• What is needed:
Only the lines from the beginning of the data through the line holding "border:1px solid transparent;" belong in the answer, printed exactly and without pictures.

• Input data:
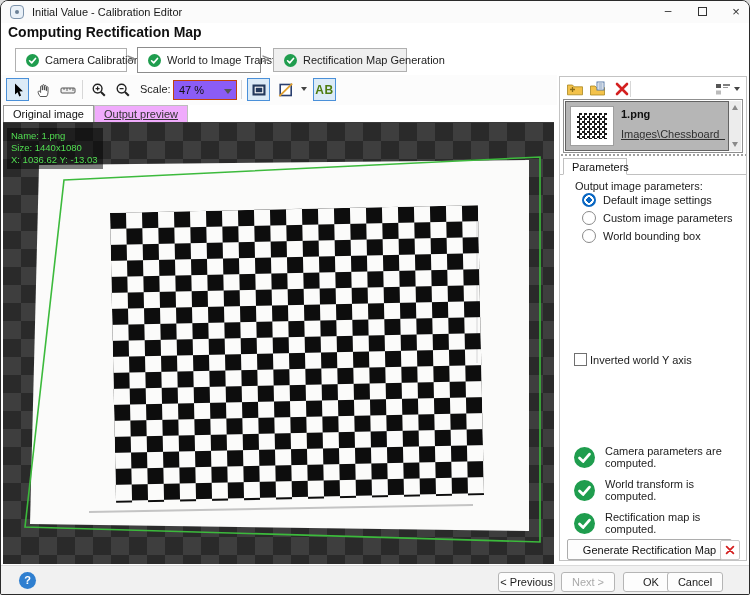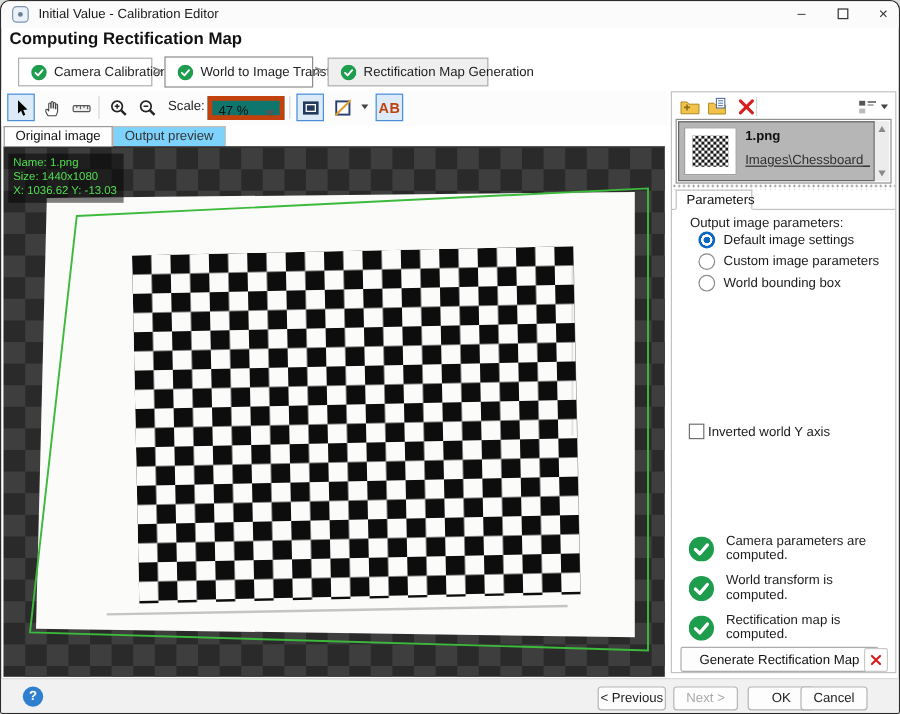--- a/index.html
+++ b/index.html
@@ -43,33 +43,33 @@
   
   .toolbar { position:absolute; left:0; top:74px; width:556px; height:30px; background:#fcfcfc; }
   .tbtn { position:absolute; top:3px; width:23px; height:23px; border:1px solid transparent;
     display:flex; align-items:center; justify-content:center; }
   .tbtn svg { width:16px; height:16px; display:block; }
   .tbtn.selected { background:#dcebf7; border-color:#4a90d9; }
   .t-select { left:5px; } .t-hand { left:30px; } .t-ruler { left:55px; }
   .t-zin { left:86px; } .t-zout { left:110px; }
   .t-sep { position:absolute; top:5px; width:1px; height:19px; background:#d7d7d7; }
   .scale-label { position:absolute; left:139px; top:8px; color:#222; }
-  .scale-combo { position:absolute; left:172px; top:5px; width:64px; height:20px; background:#0f766e;
-    border:4px solid #c2410c; padding:3px 16px 0 5px; color:#111; }
+  .scale-combo { position:absolute; left:172px; top:5px; width:64px; height:20px; background:#8b5cf6;
+    border:1px solid #c2410c; padding:3px 16px 0 5px; color:#111; }
   .scale-caret { position:absolute; right:4px; top:8px; width:0; height:0;
     border-left:4px solid transparent; border-right:4px solid transparent; border-top:5px solid #555; }
   .t-fit { left:246px; } .t-nobg { left:273px; }
   .nobg-caret { position:absolute; left:300px; top:12px; width:0; height:0;
     border-left:3.5px solid transparent; border-right:3.5px solid transparent; border-top:4px solid #444; }
-  .t-ab { left:312px; font-weight:bold; color:#c2410c; font-size:12px; letter-spacing:.5px; }
+  .t-ab { left:312px; font-weight:bold; color:#4d7c0f; font-size:12px; letter-spacing:.5px; }
   
   .view-tabs { position:absolute; left:0; top:104px; width:556px; height:17px; }
   .vtab { position:absolute; top:0; height:17px; padding:2px 9px 0 9px; font-size:11px; }
   .vtab.sel { left:2px; background:#fff; border:1px solid #9a9a9a; border-bottom:none; z-index:3; color:#111; }
-  .vtab.unsel { left:93px; background:#7dd3fc; border:1px solid #bdbdbd; border-bottom:none; color:#333; }
+  .vtab.unsel { left:93px; background:#f0abfc; border:1px solid #bdbdbd; border-bottom:none; color:#333;text-decoration:underline; }
   
   .canvas { position:absolute; left:2px; top:121px; width:551px; height:442px; overflow:hidden;
     background-color:#2a2a2a;
     background-image:conic-gradient(#3e3e3e 90deg, transparent 90deg 180deg, #3e3e3e 180deg 270deg, transparent 270deg);
     background-size:36px 36px; border-top:1px solid #3a3a3a; }
   .canvas svg { position:absolute; left:0; top:0; }
   .img-overlay { position:absolute; left:4px; top:5px; background:rgba(0,0,0,0.50);
     color:#52df52; font-size:9.5px; line-height:12px; padding:2px 6px 3px 4px; white-space:nowrap; z-index:5; }
   
   .rpanel { position:absolute; left:558px; top:75px; width:188px; height:485px; background:#fff;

• Written solution:
--- a/index.html
+++ b/index.html
@@ -43,33 +43,33 @@
   
   .toolbar { position:absolute; left:0; top:74px; width:556px; height:30px; background:#fcfcfc; }
   .tbtn { position:absolute; top:3px; width:23px; height:23px; border:1px solid transparent;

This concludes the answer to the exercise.